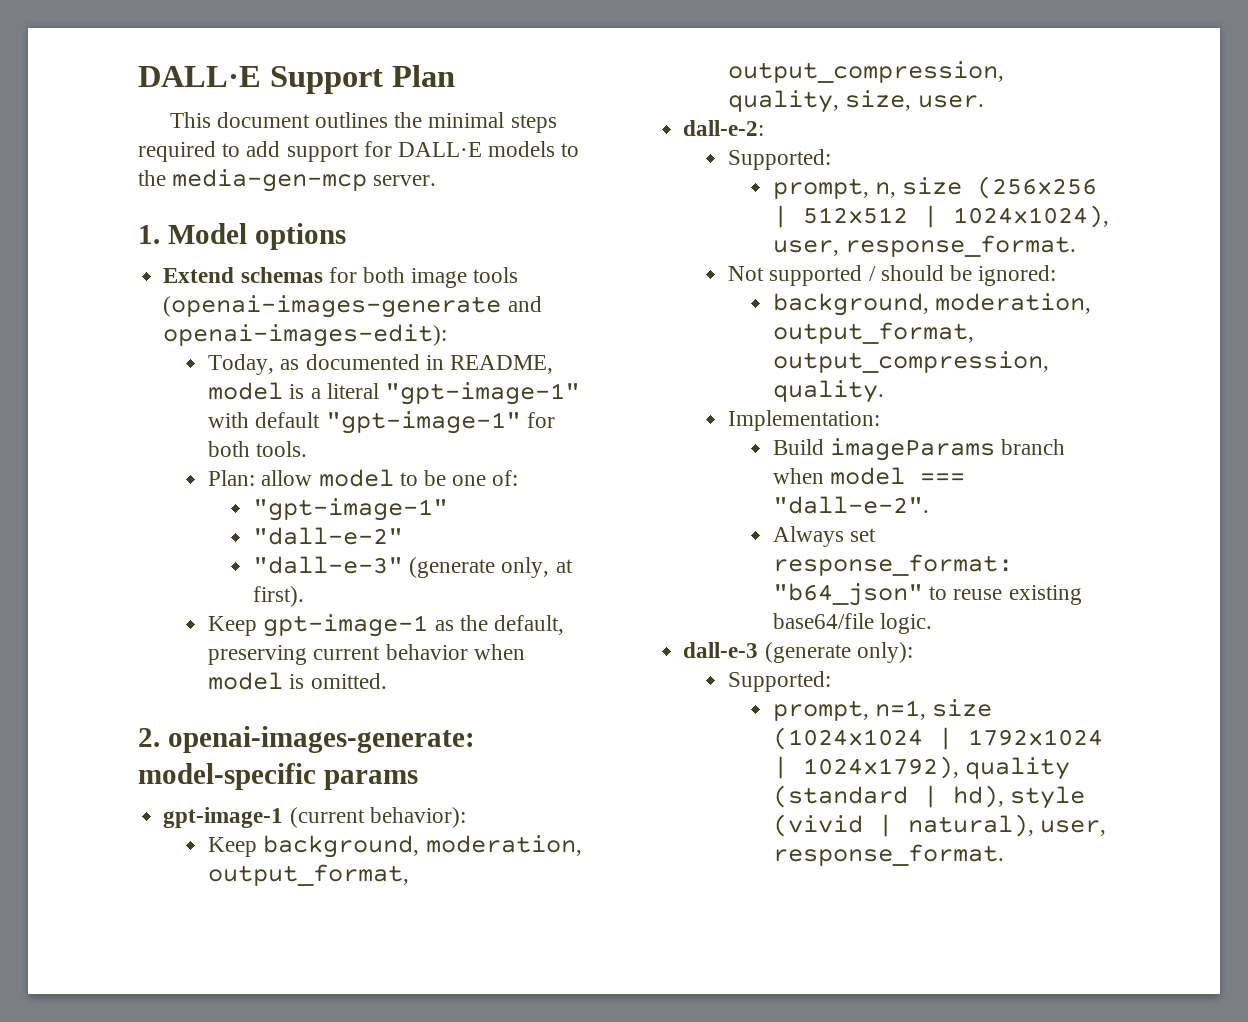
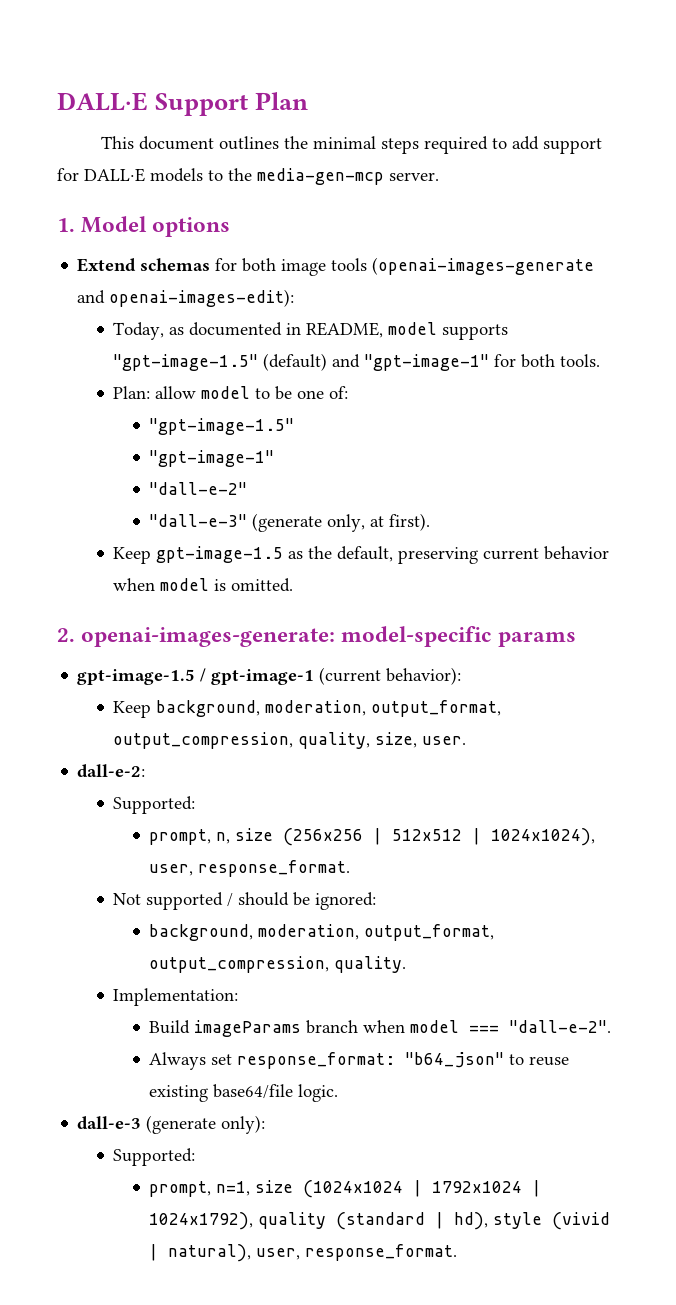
- Today, as documented in README, model is a literal "gpt-image-1" with default "gpt-image-1" for both tools.
+ Today, as documented in README, model supports "gpt-image-1.5" (default) and "gpt-image-1" for both tools.
  Plan: allow model to be one of:
+ "gpt-image-1.5"
- Keep gpt-image-1 as the default, preserving current behavior when model is omitted.
+ Keep gpt-image-1.5 as the default, preserving current behavior when model is omitted.
- gpt-image-1 (current behavior):
+ gpt-image-1.5 / gpt-image-1 (current behavior):

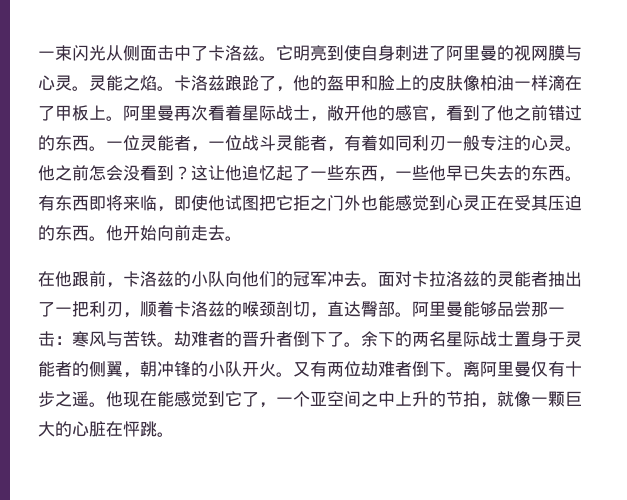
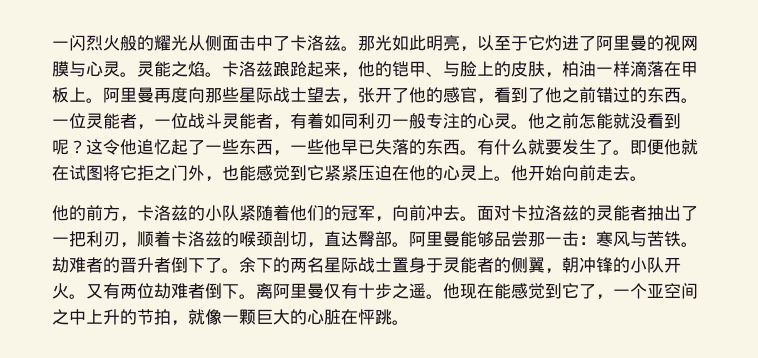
- 一束闪光从侧面击中了卡洛兹。
+ 一闪烈火般的耀光从侧面击中了卡洛兹。
- 它明亮到使自身刺进了阿里曼的视网膜与心灵。
+ 那光如此明亮，以至于它灼进了阿里曼的视网膜与心灵。
- 卡洛兹踉跄了，他的盔甲和脸上的皮肤像柏油一样滴在了甲板上。
+ 卡洛兹踉跄起来，他的铠甲、与脸上的皮肤，柏油一样滴落在甲板上。
- 阿里曼再次看着星际战士，敞开他的感官，看到了他之前错过的东西。
+ 阿里曼再度向那些星际战士望去，张开了他的感官，看到了他之前错过的东西。
- 他之前怎会没看到？这让他追忆起了一些东西，一些他早已失去的东西。
+ 他之前怎能就没看到呢？这令他追忆起了一些东西，一些他早已失落的东西。
- 有东西即将来临，即使他试图把它拒之门外也能感觉到心灵正在受其压迫的东西。
+ 有什么就要发生了。即便他就在试图将它拒之门外，也能感觉到它紧紧压迫在他的心灵上。
- 在他跟前，卡洛兹的小队向他们的冠军冲去。
+ 他的前方，卡洛兹的小队紧随着他们的冠军，向前冲去。

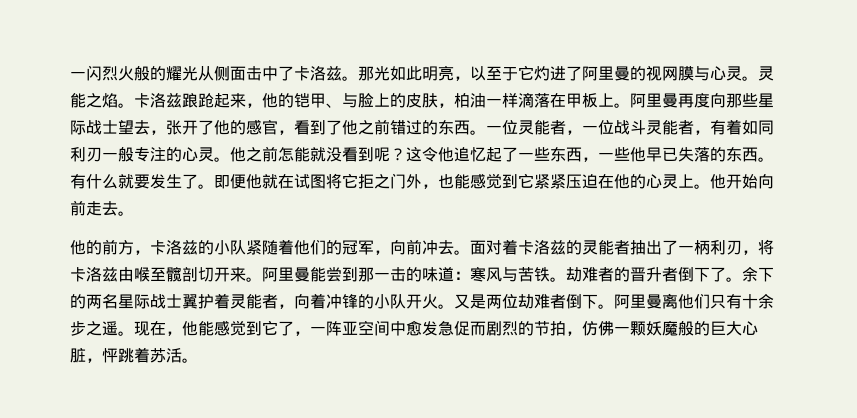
- 面对卡拉洛兹的灵能者抽出了一把利刃，顺着卡洛兹的喉颈剖切，直达臀部。阿里曼能够品尝那一击：寒风与苦铁。
+ 面对着卡洛兹的灵能者抽出了一柄利刃，将卡洛兹由喉至髋剖切开来。阿里曼能尝到那一击的味道：寒风与苦铁。
- 余下的两名星际战士置身于灵能者的侧翼，朝冲锋的小队开火。
+ 余下的两名星际战士翼护着灵能者，向着冲锋的小队开火。
- 又有两位劫难者倒下。
+ 又是两位劫难者倒下。
- 离阿里曼仅有十步之遥。他现在能感觉到它了，一个亚空间之中上升的节拍，就像一颗巨大的心脏在怦跳。
+ 阿里曼离他们只有十余步之遥。现在，他能感觉到它了，一阵亚空间中愈发急促而剧烈的节拍，仿佛一颗妖魔般的巨大心脏，怦跳着苏活。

Work to complete = Across the data, how many lines have the word "default" in them? Respond with the number alone.

Expected answer = 4